In 2015 the City Council of Rzeszów, a city located in the southeast of Poland and capital of the Podkarpackie region, called a public competition for private investment to build a hybrid building in its historic centre, a sensitive location just a few metres from the Main Square and on a site adjacent to what is known as Pottery Square.
Authors: EOVASTUDIO + BAKPAK ARCHITECTS
Area: 17 000m2
Project year: 2019
Location: RZESZÓW, POLAND
Consultants: CEGROUP, GSBK BIURO KONSTRUKCYJNE, ARCHIGROUP
Photography Credits: BRICK VISUAL
Other credits: FIRST PRIZE INTERNATIONAL COMPETITION
MULTIFUNCIONAL BUILDING. Rzeszów. Polonia
This space owes its name to the traditional ceramic market that was held precisely in this location, an urban void generated by the bifurcation of the old riverbed that crossed this particular point of the city. The competition plot consisted of a hexagonal surface with sides parallel to the converging blocks, the main front of which will once again configure this place of memories.
The project is built on the duality between present and past, present represented in the exterior envelope that reproduces the lines of the site and the materials of it´s surroundings, and the past recovered through the evocation of local traditions in the heart of the building.
This contrast is represented by the solid, polygonal density of its façade and the dynamic lightness of the interior void, whose curvilinear generatrix with a conical section and the use of glazed ceramics in fresh, luminous colours aim to transform this turned space into a catalyst for lost images and activities.
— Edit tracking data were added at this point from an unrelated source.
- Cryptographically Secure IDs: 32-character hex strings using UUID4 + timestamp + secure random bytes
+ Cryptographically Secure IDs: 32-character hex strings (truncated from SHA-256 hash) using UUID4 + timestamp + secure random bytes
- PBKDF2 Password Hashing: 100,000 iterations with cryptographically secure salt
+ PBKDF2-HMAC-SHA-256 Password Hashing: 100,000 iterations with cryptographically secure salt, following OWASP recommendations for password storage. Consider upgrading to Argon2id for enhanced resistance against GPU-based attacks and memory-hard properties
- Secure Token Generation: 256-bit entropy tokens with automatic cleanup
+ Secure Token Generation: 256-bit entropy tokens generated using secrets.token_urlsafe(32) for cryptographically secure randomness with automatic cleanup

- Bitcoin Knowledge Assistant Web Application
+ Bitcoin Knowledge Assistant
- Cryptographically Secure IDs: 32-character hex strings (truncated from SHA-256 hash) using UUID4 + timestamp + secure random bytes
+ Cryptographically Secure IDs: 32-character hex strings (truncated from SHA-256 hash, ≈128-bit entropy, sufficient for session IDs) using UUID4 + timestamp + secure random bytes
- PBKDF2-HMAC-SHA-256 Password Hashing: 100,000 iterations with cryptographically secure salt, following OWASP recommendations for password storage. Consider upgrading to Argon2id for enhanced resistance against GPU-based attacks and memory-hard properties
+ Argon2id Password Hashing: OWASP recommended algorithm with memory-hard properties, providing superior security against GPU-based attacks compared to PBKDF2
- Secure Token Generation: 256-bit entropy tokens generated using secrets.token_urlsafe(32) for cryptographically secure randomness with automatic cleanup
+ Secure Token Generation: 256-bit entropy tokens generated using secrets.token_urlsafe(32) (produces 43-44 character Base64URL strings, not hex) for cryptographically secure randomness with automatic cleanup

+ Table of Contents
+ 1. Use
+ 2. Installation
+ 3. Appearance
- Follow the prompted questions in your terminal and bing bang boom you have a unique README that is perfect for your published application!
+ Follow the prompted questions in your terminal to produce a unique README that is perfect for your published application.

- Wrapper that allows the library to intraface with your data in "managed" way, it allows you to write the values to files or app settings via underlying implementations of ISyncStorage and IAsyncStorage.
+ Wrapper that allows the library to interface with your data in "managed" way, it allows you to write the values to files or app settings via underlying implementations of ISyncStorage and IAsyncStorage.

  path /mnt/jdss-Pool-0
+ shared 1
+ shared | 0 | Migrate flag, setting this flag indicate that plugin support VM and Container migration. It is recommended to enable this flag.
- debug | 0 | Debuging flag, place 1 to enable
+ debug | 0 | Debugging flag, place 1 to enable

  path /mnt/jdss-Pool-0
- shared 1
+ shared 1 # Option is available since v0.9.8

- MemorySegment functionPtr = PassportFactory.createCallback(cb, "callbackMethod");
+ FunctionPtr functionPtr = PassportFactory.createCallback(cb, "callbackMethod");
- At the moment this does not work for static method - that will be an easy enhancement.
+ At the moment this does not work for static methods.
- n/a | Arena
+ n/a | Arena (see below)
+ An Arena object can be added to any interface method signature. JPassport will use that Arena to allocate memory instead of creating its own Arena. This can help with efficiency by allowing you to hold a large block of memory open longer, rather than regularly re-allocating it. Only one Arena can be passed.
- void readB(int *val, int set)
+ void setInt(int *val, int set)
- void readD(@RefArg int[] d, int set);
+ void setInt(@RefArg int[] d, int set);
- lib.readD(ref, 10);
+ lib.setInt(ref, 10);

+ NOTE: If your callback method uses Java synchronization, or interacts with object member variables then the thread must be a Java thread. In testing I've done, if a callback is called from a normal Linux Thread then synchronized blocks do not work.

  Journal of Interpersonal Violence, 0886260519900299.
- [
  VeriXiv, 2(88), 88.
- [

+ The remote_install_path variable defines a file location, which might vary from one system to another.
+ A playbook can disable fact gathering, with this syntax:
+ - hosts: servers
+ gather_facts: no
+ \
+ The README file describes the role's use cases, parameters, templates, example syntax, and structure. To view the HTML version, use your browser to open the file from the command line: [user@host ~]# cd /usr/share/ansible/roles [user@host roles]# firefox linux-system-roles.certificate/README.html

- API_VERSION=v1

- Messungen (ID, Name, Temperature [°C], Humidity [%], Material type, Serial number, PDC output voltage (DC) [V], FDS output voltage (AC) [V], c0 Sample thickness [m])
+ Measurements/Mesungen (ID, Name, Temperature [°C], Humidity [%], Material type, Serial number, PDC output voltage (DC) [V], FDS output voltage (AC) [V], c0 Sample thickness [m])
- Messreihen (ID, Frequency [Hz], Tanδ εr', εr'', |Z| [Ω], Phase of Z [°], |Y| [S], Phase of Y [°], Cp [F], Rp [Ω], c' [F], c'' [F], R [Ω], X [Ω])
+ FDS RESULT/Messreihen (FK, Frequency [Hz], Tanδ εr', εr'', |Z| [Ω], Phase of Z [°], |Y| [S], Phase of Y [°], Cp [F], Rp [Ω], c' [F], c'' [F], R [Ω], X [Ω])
The hybrid programme is distributed by superimposing horizontal layers of different uses, starting with the parking and commercial areas in the underground levels, and freeing up the ground level as a public square crossed by covered passages, galleries and lobbies. On the first and second floors, a fully equipped hotel is developed around the courtyard that perforates the building, while from the third floor onwards different residential typologies are superimposed by category, combining small dwellings with corridor access with more complex units with terraces, crossed ventilation, sunlight from various orientations and different formats of enclosures and openings.
This programmatic range is reflected in the volume through the ascending sponging of the building, beginning as a compact and continuous element that progressively slopes and fragments, multiplying the envelope but reducing its scale externally in order to meet the different requirements of the investor, but at the same time seeking the benefit of the space we share.